Exercise — The answer must consist solely of the lines from the one with "margin-left: 20px ->" through the last line of the data, copied exactly, with no pictures.
___
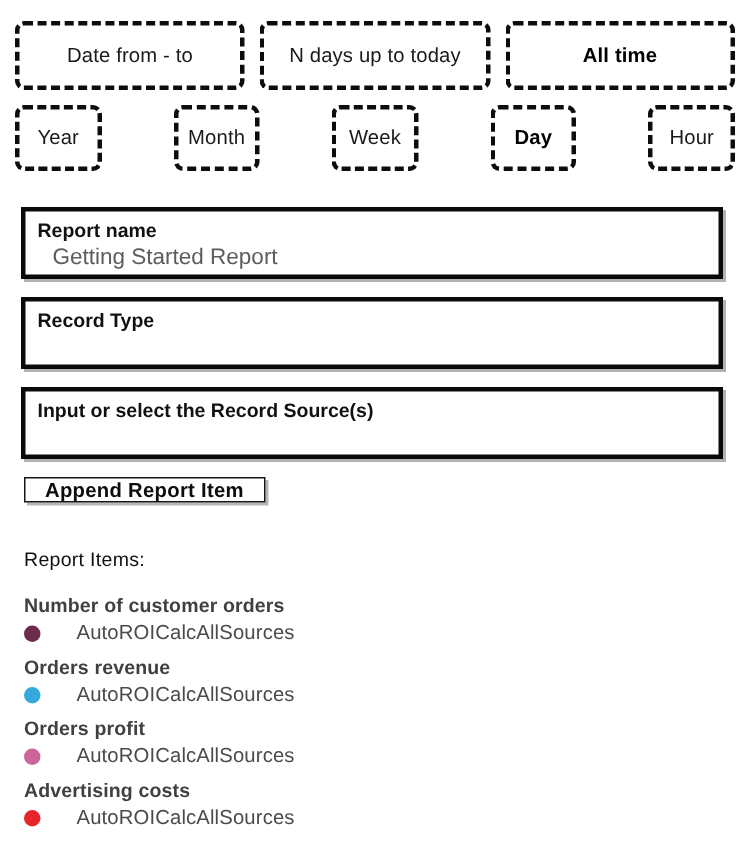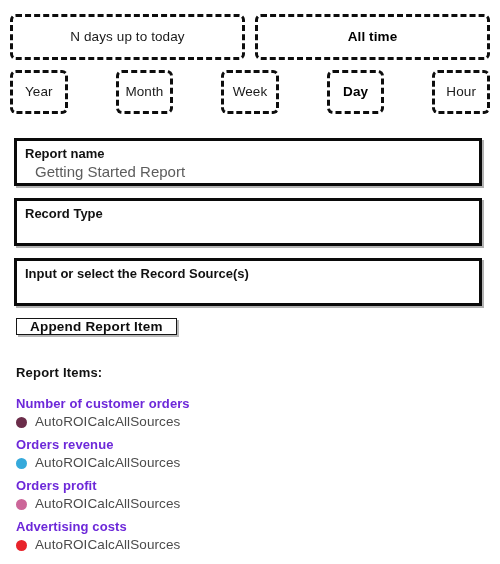"Date from - to" div.toggle-btn { html: none -> <div>Date from - to</div> }
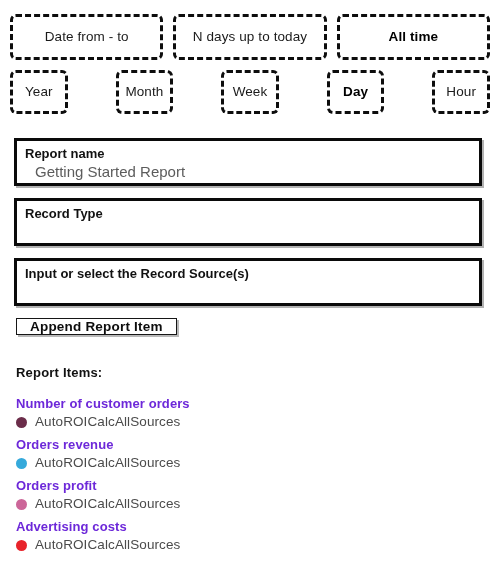"Report Items:" #report-items-heading { font-weight: bold -> normal }
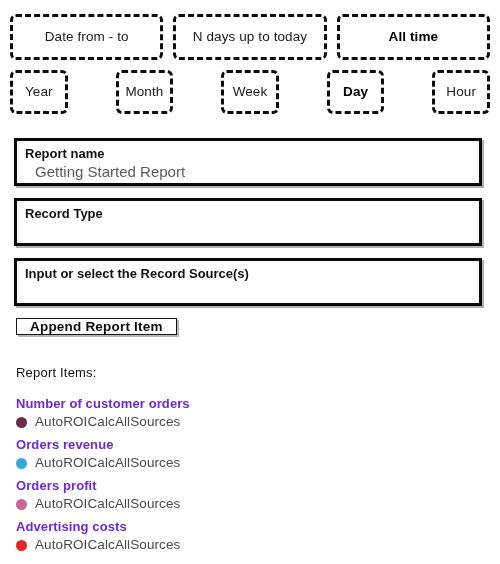"Number of customer orders" .report-item-title { color: #6d28d9 -> #404040 }
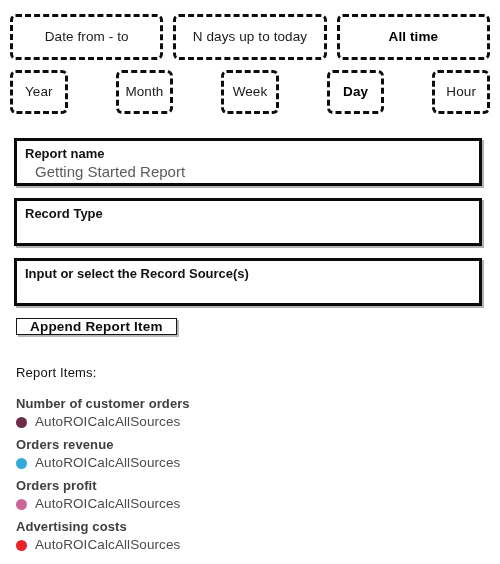"AutoROICalcAllSources" .report-item-source-row { gap: 8px -> 24px }
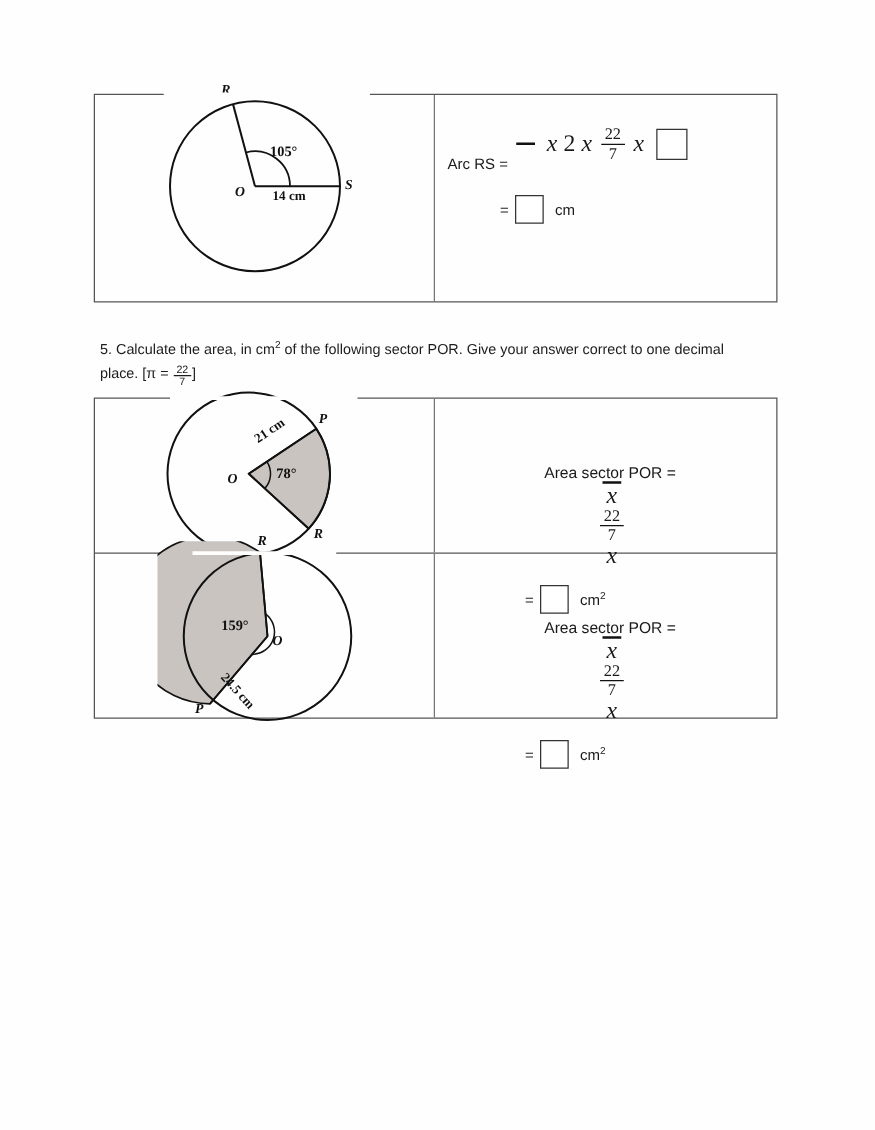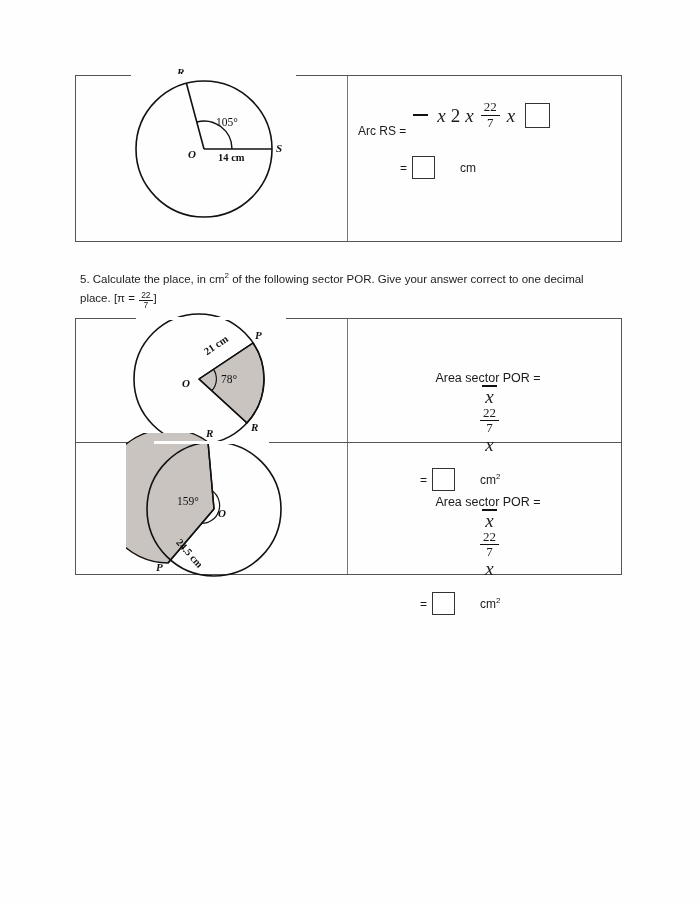"105°" .fig-angle { font-weight: normal -> bold }
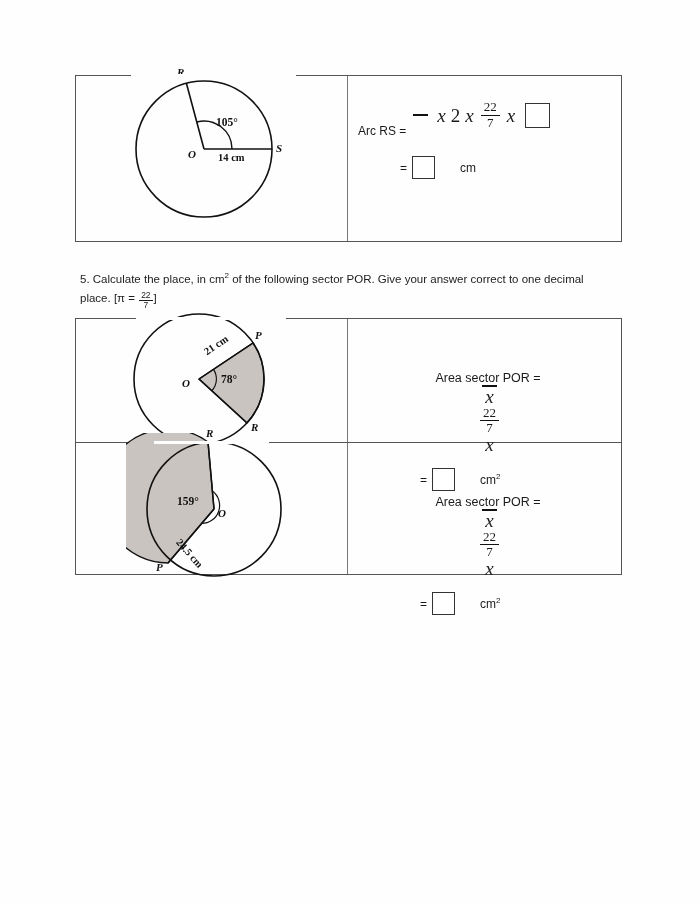"cm" .result-line .unit { margin-left: 20px -> 4px }
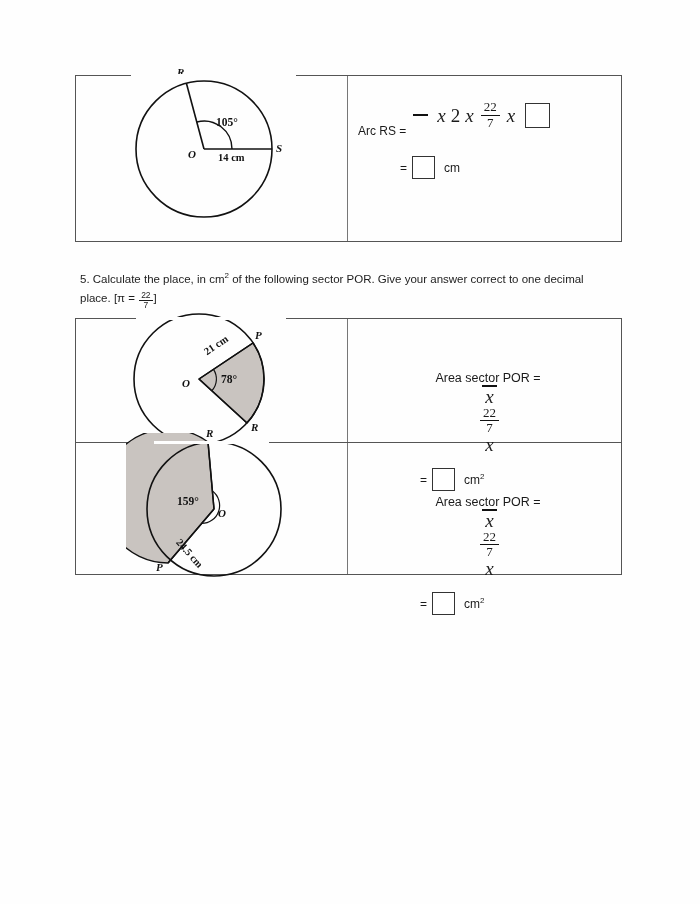"Calculate the place, in cm" span { text: place -> area }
___
Exercise answer —
"cm" .result-line .unit { margin-left: 20px -> 4px }
"Calculate the place, in cm" span { text: place -> area }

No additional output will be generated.